Perhaps not, as the aim of Trotskyism is, after all, for the party to

seize power on behalf of the masses. The idea that the working class

could actually run society itself is dismissed. To quote Lenin:

“the dictatorship of the proletariat cannot be exercised through an

organisation embracing the whole of the class, because in all capitalist

countries ... the proletariat is still so divided, so degraded, and so

corrupted in parts ... that an organisation taking in the whole

proletariat cannot directly exercise proletarian dictatorship. It can be

exercised only by a vanguard ... for the dictatorship of the proletariat

cannot be exercised by a mass proletarian organisation.”

Trotsky held this Bolshevik truism (“the Leninist principle, inviolable

for every Bolshevik, that the dictatorship of the proletariat is and can

be realised only through the dictatorship of the party,” to quote the

Platform of the Opposition) until his death. He repeatedly argued in

favour of party dictatorship over the working class. “The very same

masses,” he argued in 1939, “are at different times inspired by

different moods and objectives. It is just for this reason that a

centralised organisation of the vanguard is indispensable. Only a party,

wielding the authority it has won, is capable of overcoming the

vacillation of the masses themselves.” Two years previously, he put it

even more bluntly. The “revolutionary dictatorship of a proletarian

party” was “an objective necessity,” he asserted. This “dictatorship of

a party” was essential and “we can not jump over this chapter” of human

history. He stressed that the “revolutionary party (vanguard) which

renounces its own dictatorship surrenders the masses to the

counter-revolution.”

And yet they call anarchism “undemocratic” for advocating and

implementing participatory decision making in the revolutionary

struggle! These opinions, needless to say, have not stopped his

followers claiming that Trotsky or his ideas were democratic.

If working class people are deemed incapable of running the future

socialist society directly, then why expect Trotskyists to support

self-management in the struggle today?

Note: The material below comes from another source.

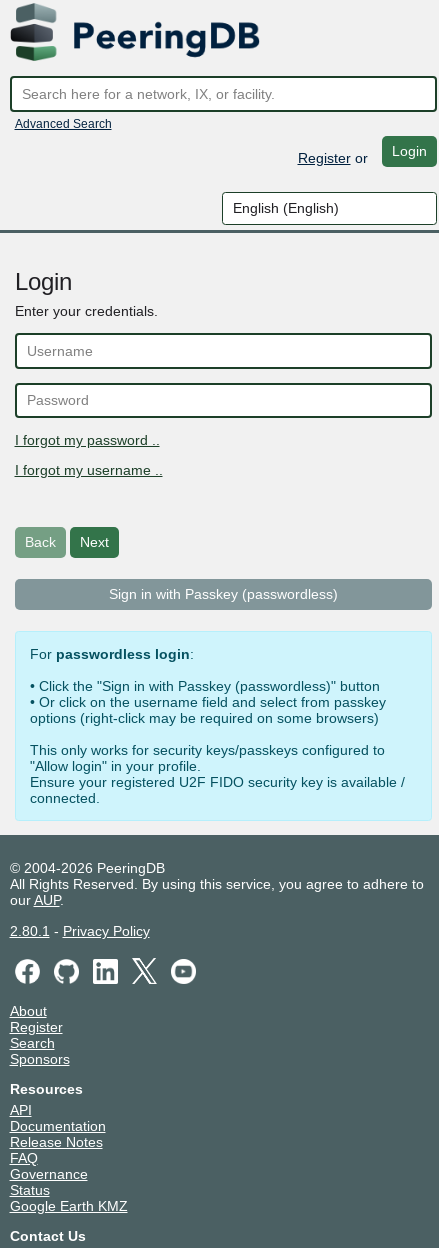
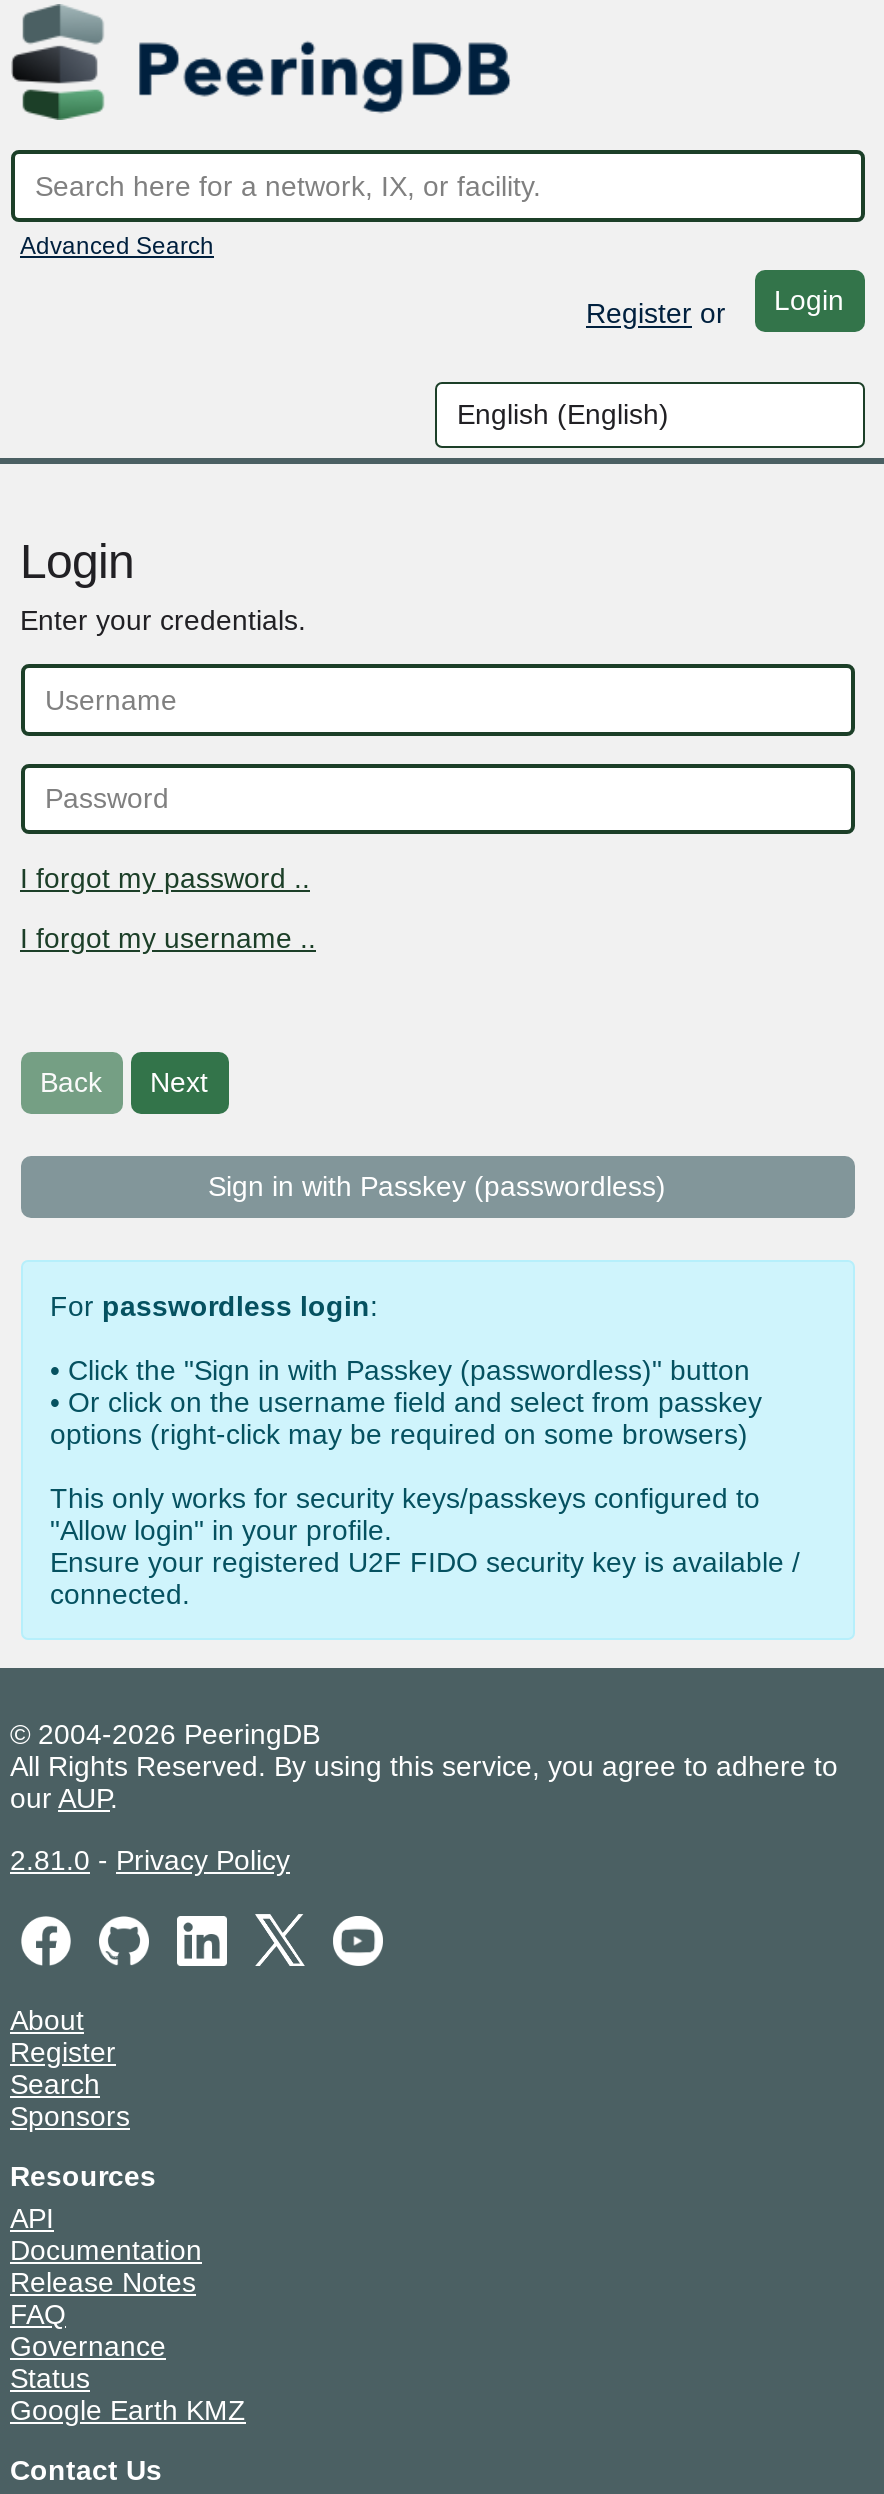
- 2.80.1 - Privacy Policy
+ 2.81.0 - Privacy Policy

Or, for that matter, within their

own parties?

With regards to whether the referendum could be used as a means of

setting policy within the party, Trotsky argued that it was “not

possible to answer this question except in the negative.” He goes on to

argue that “whoever is in favour of a referendum must be in favour of

imperative mandates,” which meant “that every local has the right to

compel its representative ... to vote in a definite manner.” This meant

that a “party decision is simply an arithmetical total of local

decisions.” While allowing the right for locals to vote on “every

question,” he considered it right that the representatives could ignore

that decision as they had “the right to weigh all the arguments” made at

the party conference. The party members only had the right to

“subsequently deprive him of its political confidence” while

implementing the decisions they had no part in determining, either at

conference or subsequently.

Compare this to Marx. He praised the Communards of 1871 for implementing

the “imperative mandate.” Needless to say, Marx failed to note that

Proudhon and Bakunin had advocated this measure years before it was

applied in Paris. However, it seems strange that his modern followers

pay lip service to that idea while, in practice, dismissing it as

“undemocratic.”

Now, why would Trotskyists oppose a form of decision making praised by

Marx? Could it be because they, just like the bourgeois politicians, are

aware that it stops, to quote Engels, the “transformation of the state

and the organs of the state from servants of society into masters of

society”?

Why should self-proclaimed socialists be so against self-management that

they would, in the face of all logic and evidence, call it

“undemocratic” while, at the same time, subscribing to a organisation

structure which places power into the hands of a few? The answer seems

all too plain.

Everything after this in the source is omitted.